- WORK REQUIRED
All entries are to be transcribed verbatim, but images are not carried over.

- TASK INPUT
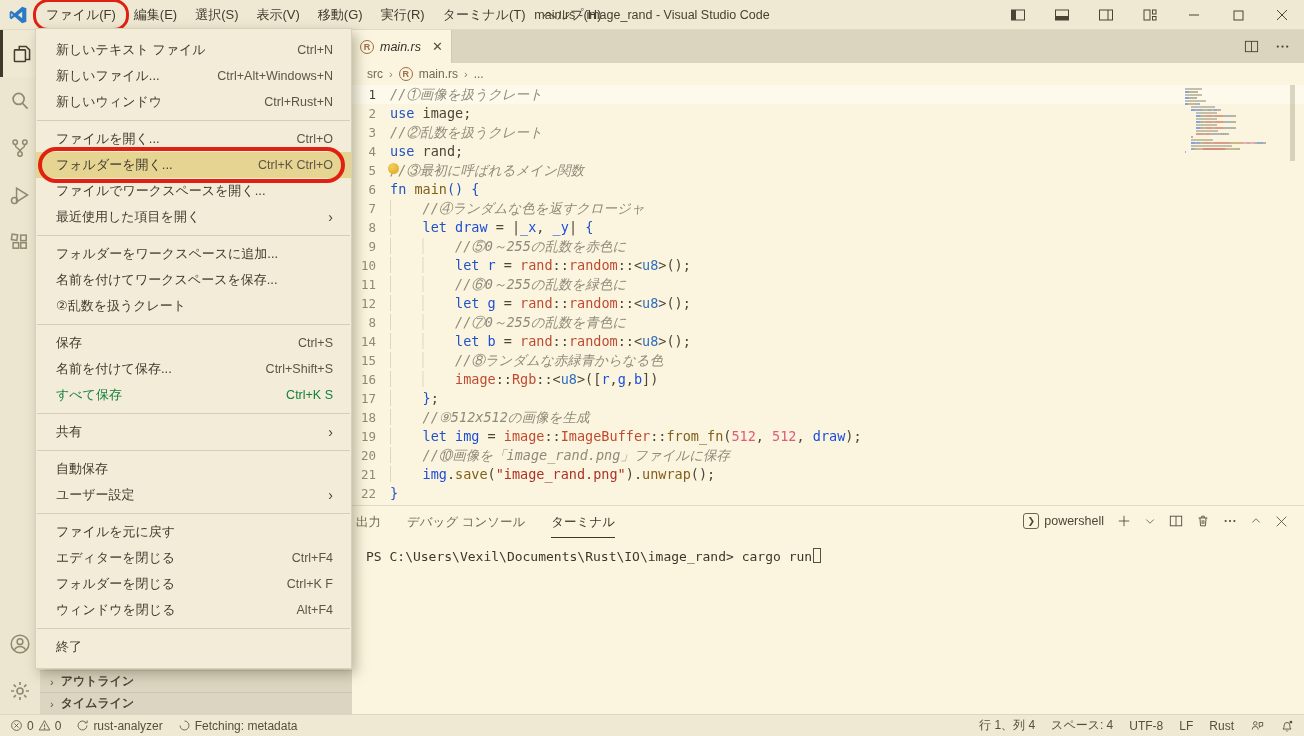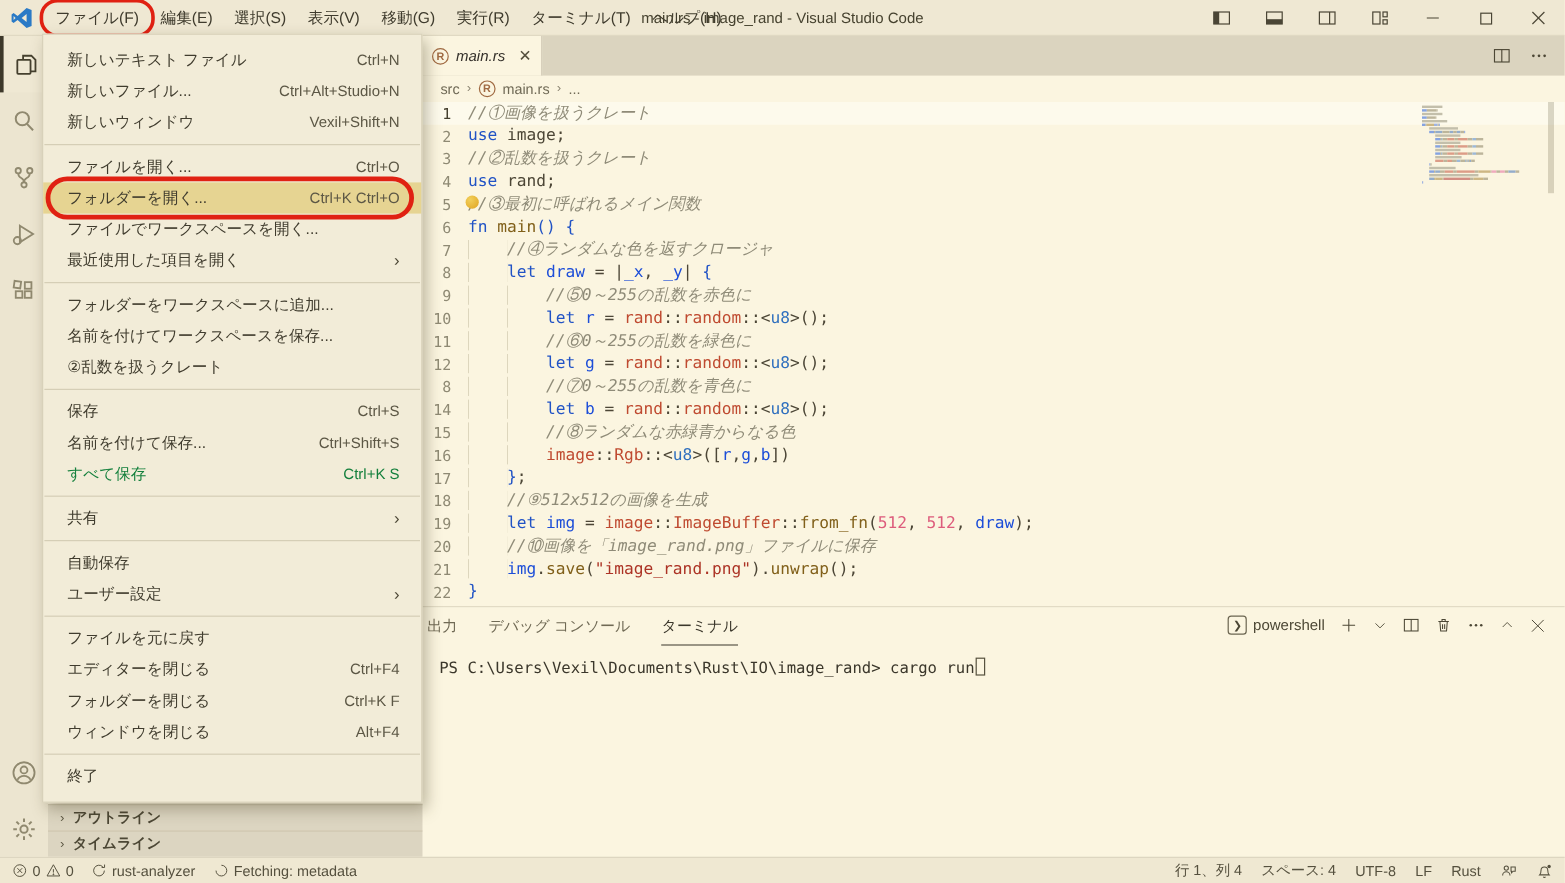--- a/index.html
+++ b/index.html
@@ -550,25 +550,25 @@
   </span>
 </div>
 
 <div class="dropdown">
     <div class="mi">
       <span class="ml">新しいテキスト ファイル</span>
       <span class="mk">Ctrl+N</span>
     </div>
     <div class="mi">
       <span class="ml">新しいファイル...</span>
-      <span class="mk">Ctrl+Alt+Studio+N</span>
+      <span class="mk">Ctrl+Alt+Windows+N</span>
     </div>
     <div class="mi">
       <span class="ml">新しいウィンドウ</span>
-      <span class="mk">Vexil+Shift+N</span>
+      <span class="mk">Ctrl+Rust+N</span>
     </div>
     <div class="msep"></div>
     <div class="mi">
       <span class="ml">ファイルを開く...</span>
       <span class="mk">Ctrl+O</span>
     </div>
     <div class="mi hl annotated">
       <span class="ml">フォルダーを開く...</span>
       <span class="mk">Ctrl+K Ctrl+O</span>
     </div>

- WRITTEN ANSWER
--- a/index.html
+++ b/index.html
@@ -550,25 +550,25 @@
   </span>
 </div>
 
 <div class="dropdown">
     <div class="mi">
       <span class="ml">新しいテキスト ファイル</span>
       <span class="mk">Ctrl+N</span>
     </div>
     <div class="mi">
       <span class="ml">新しいファイル...</span>
-      <span class="mk">Ctrl+Alt+Studio+N</span>
+      <span class="mk">Ctrl+Alt+Windows+N</span>
     </div>
     <div class="mi">
       <span class="ml">新しいウィンドウ</span>
-      <span class="mk">Vexil+Shift+N</span>
+      <span class="mk">Ctrl+Rust+N</span>
     </div>
     <div class="msep"></div>
     <div class="mi">
       <span class="ml">ファイルを開く...</span>
       <span class="mk">Ctrl+O</span>
     </div>
     <div class="mi hl annotated">
       <span class="ml">フォルダーを開く...</span>
       <span class="mk">Ctrl+K Ctrl+O</span>
     </div>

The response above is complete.